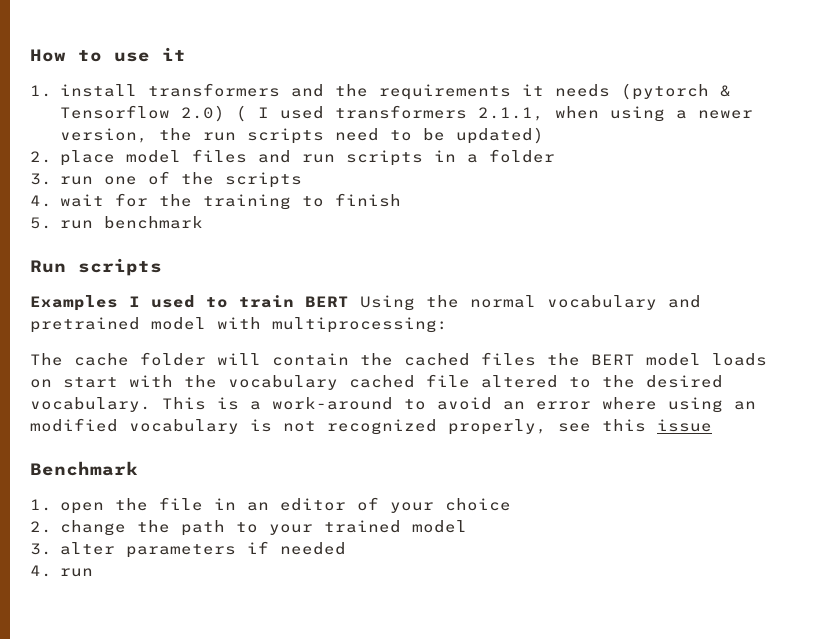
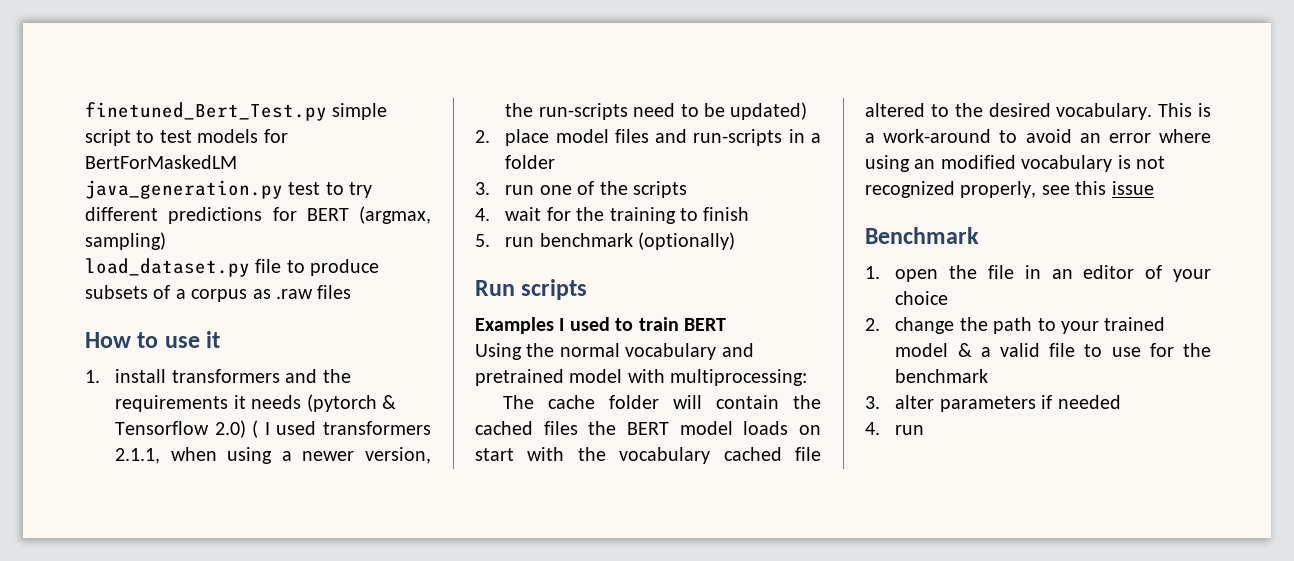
(30, 55) none -> [85,102,388,121] [85,129,288,146] [85,155,237,169] [85,180,373,199] [85,206,431,224] [85,232,166,250] [85,258,380,277] [85,285,352,302] finetuned_Bert_Test.py simple script to test models for BertForMaskedLM java_generation.py test to try different predictions for BERT (argmax, sampling) // load_dataset.py file to produce subsets of a corpus as .raw files //
[202,128,324,144] run scripts -> [538,103,628,120] run-scripts
[301,150,423,166] run scripts -> [693,129,783,146] run-scripts
(203, 222) none -> [638,232,736,250] (optionally)
(349, 301) none -> (726, 324) //
(467, 526) none -> [957,343,1211,357] [895,369,989,383] & a valid file to use for the benchmark

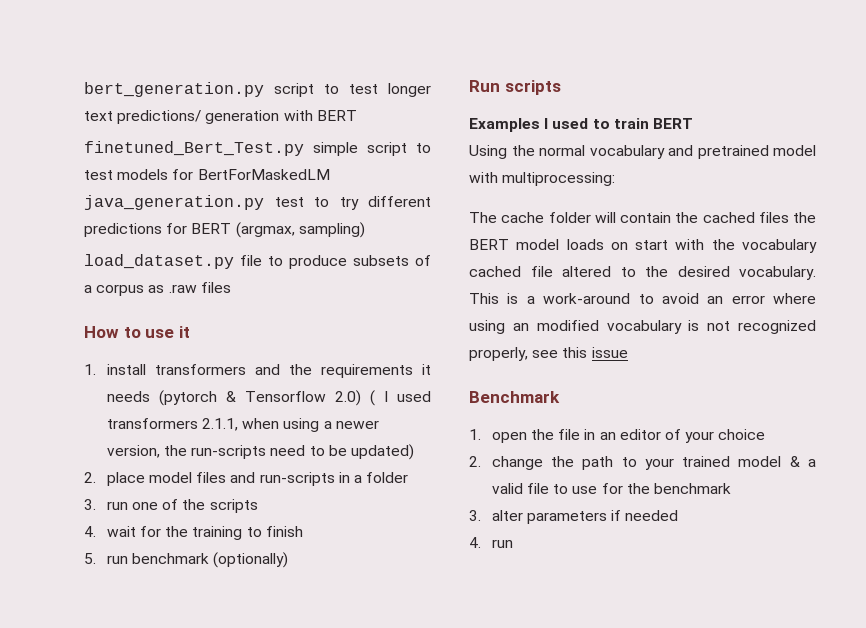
(85, 111) none -> [84,82,431,97] [84,110,357,124] bert_generation.py script to test longer text predictions/ generation with BERT //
········
Aim of the task:
Find the lines in the records that contain the word "BERT", then copy every one of them.

Completed task:
(30, 55) none -> [85,102,388,121] [85,129,288,146] [85,155,237,169] [85,180,373,199] [85,206,431,224] [85,232,166,250] [85,258,380,277] [85,285,352,302] finetuned_Bert_Test.py simple script to test models for BertForMaskedLM java_generation.py test to try different predictions for BERT (argmax, sampling) // load_dataset.py file to produce subsets of a corpus as .raw files //
(85, 111) none -> [84,82,431,97] [84,110,357,124] bert_generation.py script to test longer text predictions/ generation with BERT //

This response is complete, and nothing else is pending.